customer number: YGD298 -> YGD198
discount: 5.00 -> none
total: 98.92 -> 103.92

...

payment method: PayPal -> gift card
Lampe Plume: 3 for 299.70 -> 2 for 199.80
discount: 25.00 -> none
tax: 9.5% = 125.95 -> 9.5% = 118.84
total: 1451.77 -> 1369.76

...

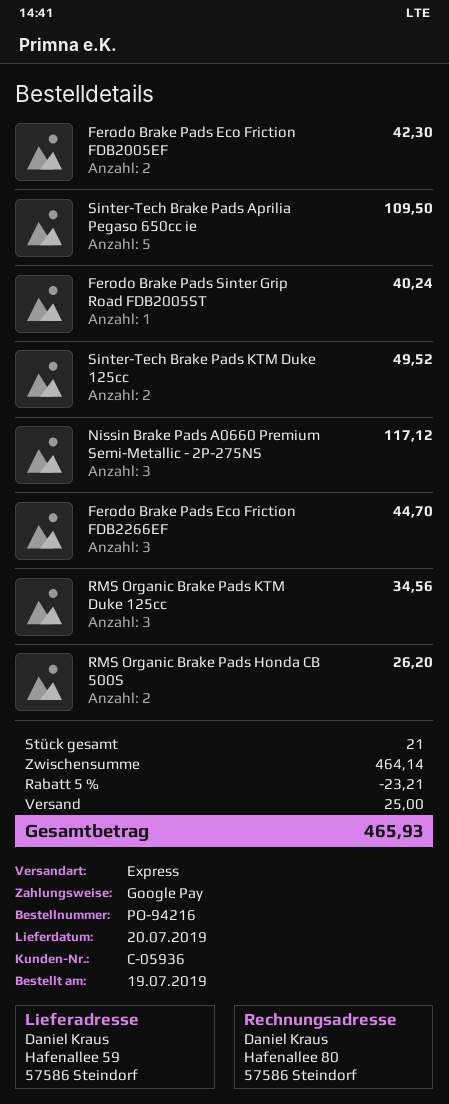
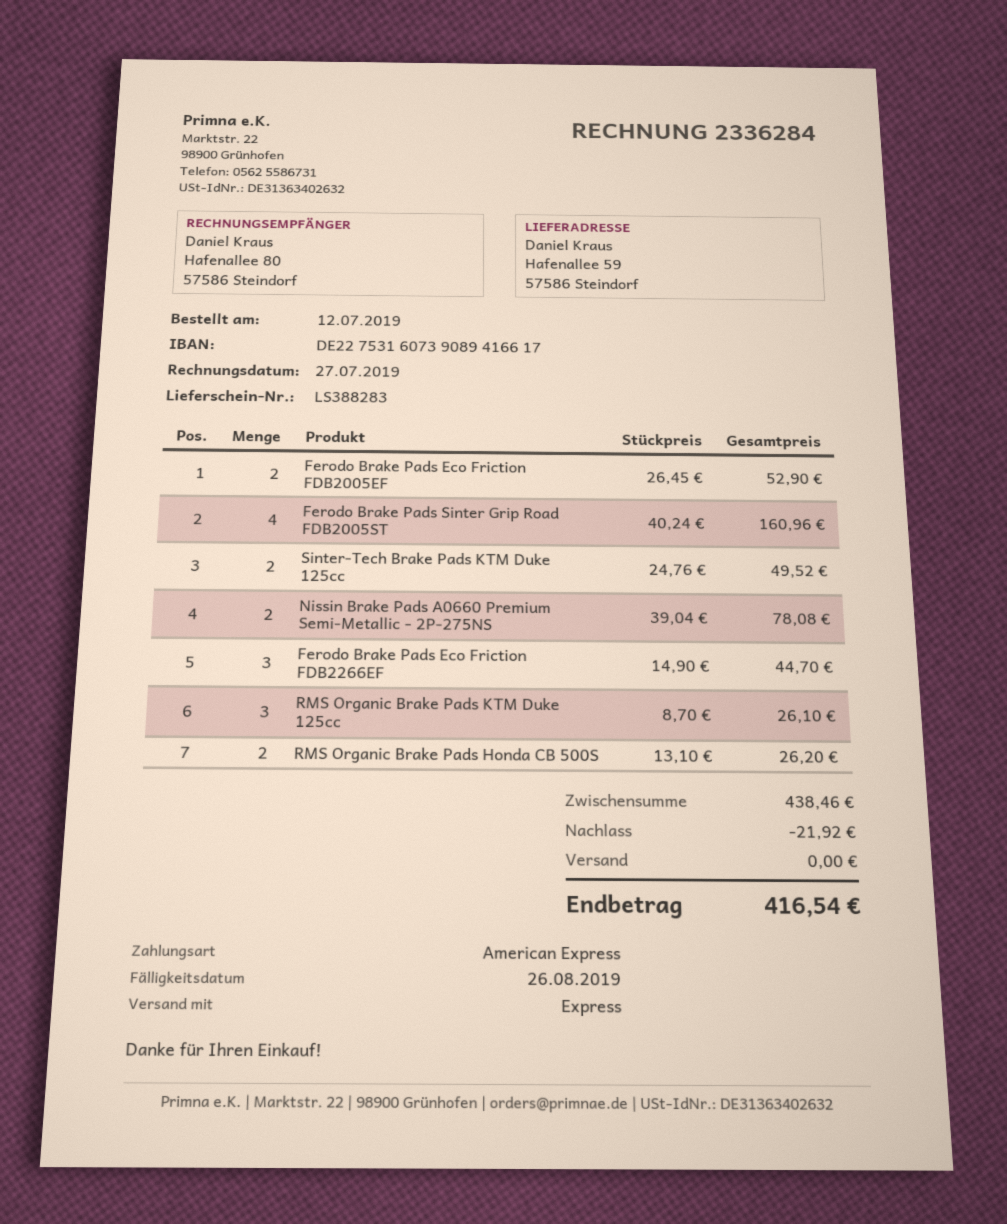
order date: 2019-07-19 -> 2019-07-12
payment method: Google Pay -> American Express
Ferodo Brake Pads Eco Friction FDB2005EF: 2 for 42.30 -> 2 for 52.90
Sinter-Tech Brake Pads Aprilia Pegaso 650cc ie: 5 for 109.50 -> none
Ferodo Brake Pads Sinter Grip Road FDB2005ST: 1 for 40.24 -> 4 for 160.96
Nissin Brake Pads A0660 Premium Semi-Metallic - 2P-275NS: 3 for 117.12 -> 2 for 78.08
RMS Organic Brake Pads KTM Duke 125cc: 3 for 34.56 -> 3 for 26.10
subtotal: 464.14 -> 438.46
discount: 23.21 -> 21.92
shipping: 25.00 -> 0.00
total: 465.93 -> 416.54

__TASK PROMPT__
Find where the line with "payment method: Google" sits in the material above, then copy exactly from it through the line with "total: 465.93 -> 416.54". Add no other line.

__WRITTEN RESPONSE__
payment method: Google Pay -> American Express
Ferodo Brake Pads Eco Friction FDB2005EF: 2 for 42.30 -> 2 for 52.90
Sinter-Tech Brake Pads Aprilia Pegaso 650cc ie: 5 for 109.50 -> none
Ferodo Brake Pads Sinter Grip Road FDB2005ST: 1 for 40.24 -> 4 for 160.96
Nissin Brake Pads A0660 Premium Semi-Metallic - 2P-275NS: 3 for 117.12 -> 2 for 78.08
RMS Organic Brake Pads KTM Duke 125cc: 3 for 34.56 -> 3 for 26.10
subtotal: 464.14 -> 438.46
discount: 23.21 -> 21.92
shipping: 25.00 -> 0.00
total: 465.93 -> 416.54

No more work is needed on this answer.